Competing endovenous lasers are different than the CoolTouch CTEV. They use a diode, which generates shorter wavelengths (810, 940, or 980 nm) that target hemoglobin in red blood cells for laser energy absorption. This can result in extremely high temperatures. The high heat generated by the older, shorter wavelength diode lasers can actually rupture the vein - causing significant pain, swelling, and bruising.

According to endovenous expert, Dr. Robert Weiss (associate clinical professor of dermatology at Johns Hopkins University School of Medicine) “the CoolTouch CTEV 1320 nm wavelength is the ideal wavelength for this procedure. It is very safe and extremely effective, with a long-term success rate of 98%. It will be the standard to be beaten by any other technique. Physicians and patients alike will be greatly impressed when they see the difference in results between the new CoolTouch 1320 nm laser and the competing 810, 940, and 980 nm laser systems. It is truly the best technology available today.”

In a recent study by Dr. Thomas Proebstle (Professor of Dermatology and Phlebology, University of Heidelberg, Germany), fewer patients complained of postoperative pain, patients used less postoperative pain medications, and less postoperative ecchymosis (bruising) and redness was noted in those who underwent treatment with the CoolTouch 1320 laser than in those who underwent treatment with a shorter wavelength diode laser.1 Dr. Proebstle felt the lower side-effect profile of the CoolTouch 1320 laser was due to the absorption properties, which cause an inability of the laser to produce vein wall perforations during Endovenous Laser Therapy. 100% of the patients treated with the CoolTouch 1320 nm CTEV were successfully occluded.

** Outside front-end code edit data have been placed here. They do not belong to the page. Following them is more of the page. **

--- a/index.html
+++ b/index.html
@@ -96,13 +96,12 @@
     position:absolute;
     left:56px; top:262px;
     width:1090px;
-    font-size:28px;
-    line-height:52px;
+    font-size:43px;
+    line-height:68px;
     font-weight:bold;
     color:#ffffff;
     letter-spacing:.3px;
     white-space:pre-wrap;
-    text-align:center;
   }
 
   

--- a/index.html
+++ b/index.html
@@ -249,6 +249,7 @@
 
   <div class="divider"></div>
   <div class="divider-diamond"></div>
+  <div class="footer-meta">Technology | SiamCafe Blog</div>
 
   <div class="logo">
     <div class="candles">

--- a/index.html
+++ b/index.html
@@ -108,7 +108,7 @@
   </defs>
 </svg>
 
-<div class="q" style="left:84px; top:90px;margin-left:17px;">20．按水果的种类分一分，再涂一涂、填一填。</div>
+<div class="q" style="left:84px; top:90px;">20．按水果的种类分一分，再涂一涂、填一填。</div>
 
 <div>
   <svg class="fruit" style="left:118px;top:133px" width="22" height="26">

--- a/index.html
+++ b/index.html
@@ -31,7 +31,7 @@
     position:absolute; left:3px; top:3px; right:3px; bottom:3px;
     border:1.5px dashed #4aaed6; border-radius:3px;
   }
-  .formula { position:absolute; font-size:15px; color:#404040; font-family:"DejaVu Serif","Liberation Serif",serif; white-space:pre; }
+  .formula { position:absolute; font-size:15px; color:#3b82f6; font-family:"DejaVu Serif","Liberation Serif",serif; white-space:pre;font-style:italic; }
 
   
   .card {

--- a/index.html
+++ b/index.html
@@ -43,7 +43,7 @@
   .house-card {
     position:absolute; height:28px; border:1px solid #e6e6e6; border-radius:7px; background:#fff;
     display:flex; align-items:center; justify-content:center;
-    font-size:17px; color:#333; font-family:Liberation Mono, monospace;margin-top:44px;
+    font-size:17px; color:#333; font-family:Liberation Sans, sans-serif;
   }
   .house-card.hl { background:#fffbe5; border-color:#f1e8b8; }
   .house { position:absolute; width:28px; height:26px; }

Mitchel P. Goldman, M.D. (Associate Clinical Professor of Dermatology University of California, San Diego, School of Medicine) demonstrated that treatment with the CoolTouch 1320 nm laser resulted in 100% occlusion of the great saphenous vein without evidence of recurrence at 6 to 12 month follow-up. "In fact”, reports Dr. Goldman, “The treated vein was not identifiable by duplex examination six months after treatment, and there was no recurrence of any varicose veins at any time during our follow-up.” He found treatment with the CoolTouch laser was not complicated by postoperative pain or bruising that occurs when the shorter wavelength diode lasers are used for intravascular treatment of the great saphenous vein. He felt this was due to the lack of interaction of the 1320 wavelength with hemoglobin in red blood cells and the extreme heat this creates.2 According to Dr. Goldman, “Having helped develop the radiofrequency Closure® procedure and treating dozens of patients with the 810 nm EVLT™, I have found that the Cool Touch CTEV™ 1320 nm procedure produces the best results in the quickest, most affordable and patient-friendly manner.”

  1. Proebstle, Thomas M., Moehler, Thomas, Gül, Doendue & Herdemann, Sylvia (2005) Endovenous Treatment of the Great Saphenous Vein Using a 1,320 nm Nd:YAG Laser Causes Fewer Side Effects than Using a 940 nm Diode Laser. Dermatologic Surgery 31 (12), 1678-1684.
  2. Goldman, Mitchel P., Mauricio, Maritess & Rao, Jaggi (2004) Intravascular 1320-nm Laser Closure of the Great Saphenous Vein:
    A 6- to 12-Month Follow-up Study. Dermatologic Surgery 30 (11), 1380-1385.